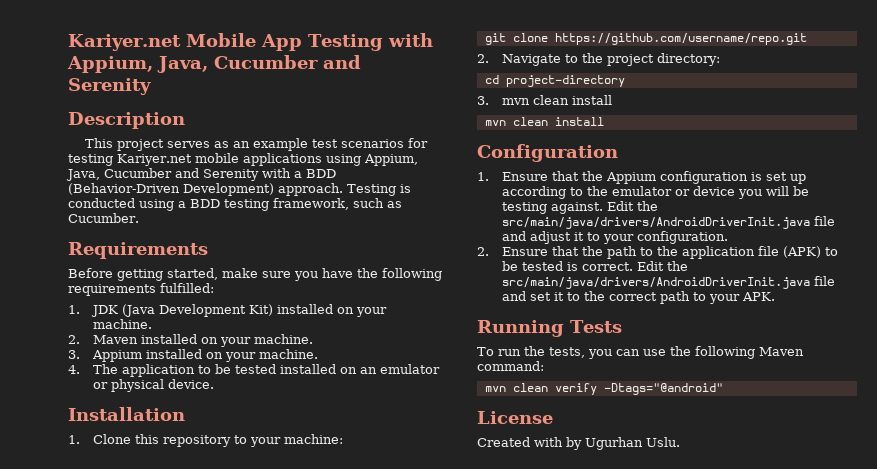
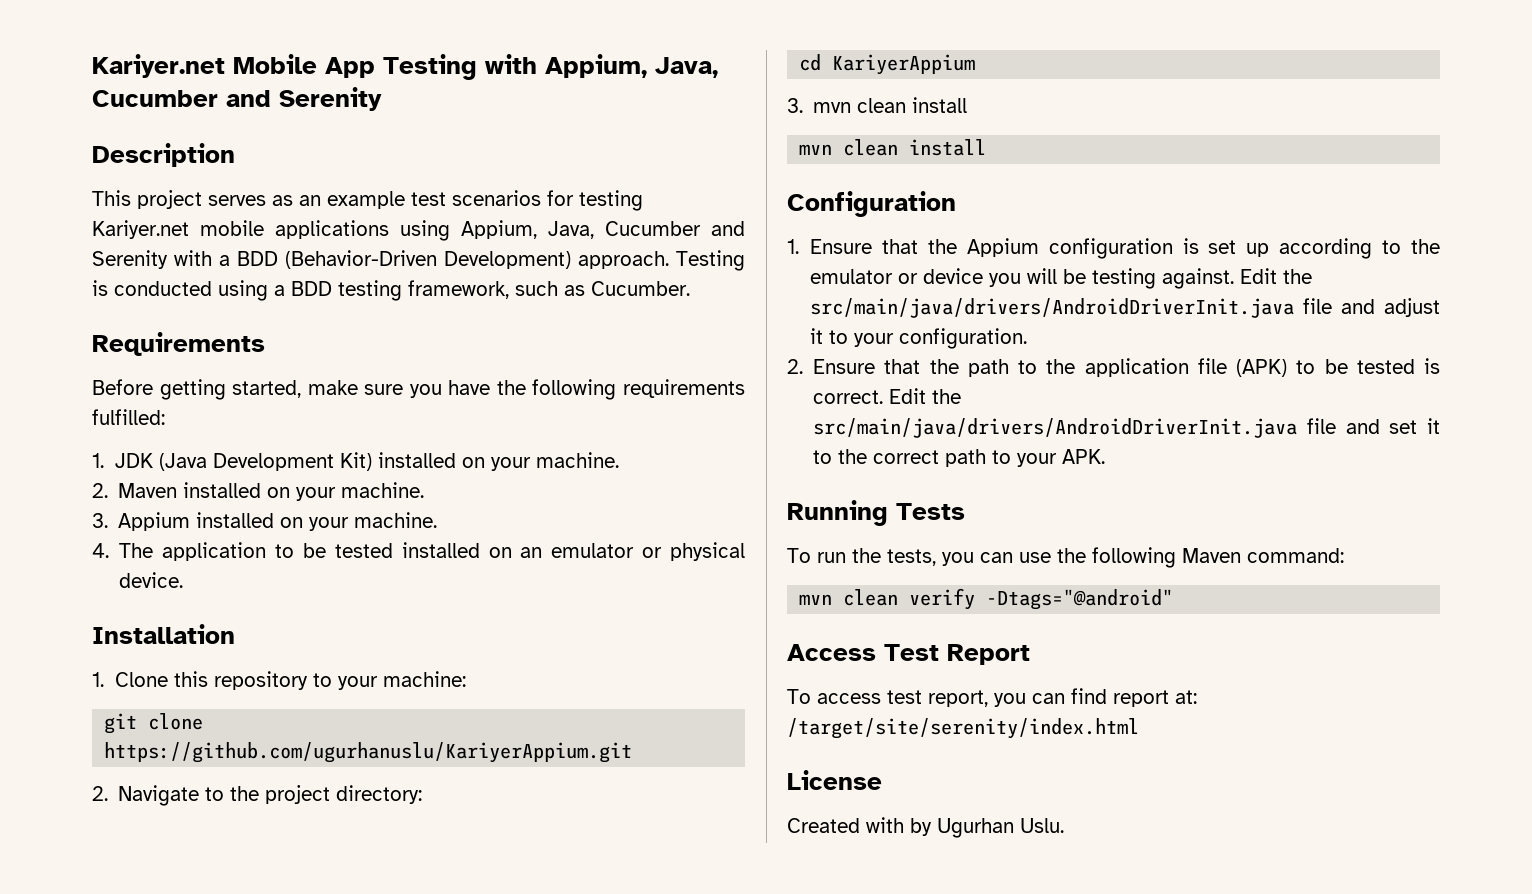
- git clone https://github.com/username/repo.git
+ git clone https://github.com/ugurhanuslu/KariyerAppium.git
- cd project-directory
+ cd KariyerAppium
+ Access Test Report
+ To access test report, you can find report at: /target/site/serenity/index.html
+-------+
Activity
Without changing a word, transcribe all of the data and omit its images.

Task solution
- git clone https://github.com/username/repo.git
+ git clone https://github.com/ugurhanuslu/KariyerAppium.git
- cd project-directory
+ cd KariyerAppium
+ Access Test Report
+ To access test report, you can find report at: /target/site/serenity/index.html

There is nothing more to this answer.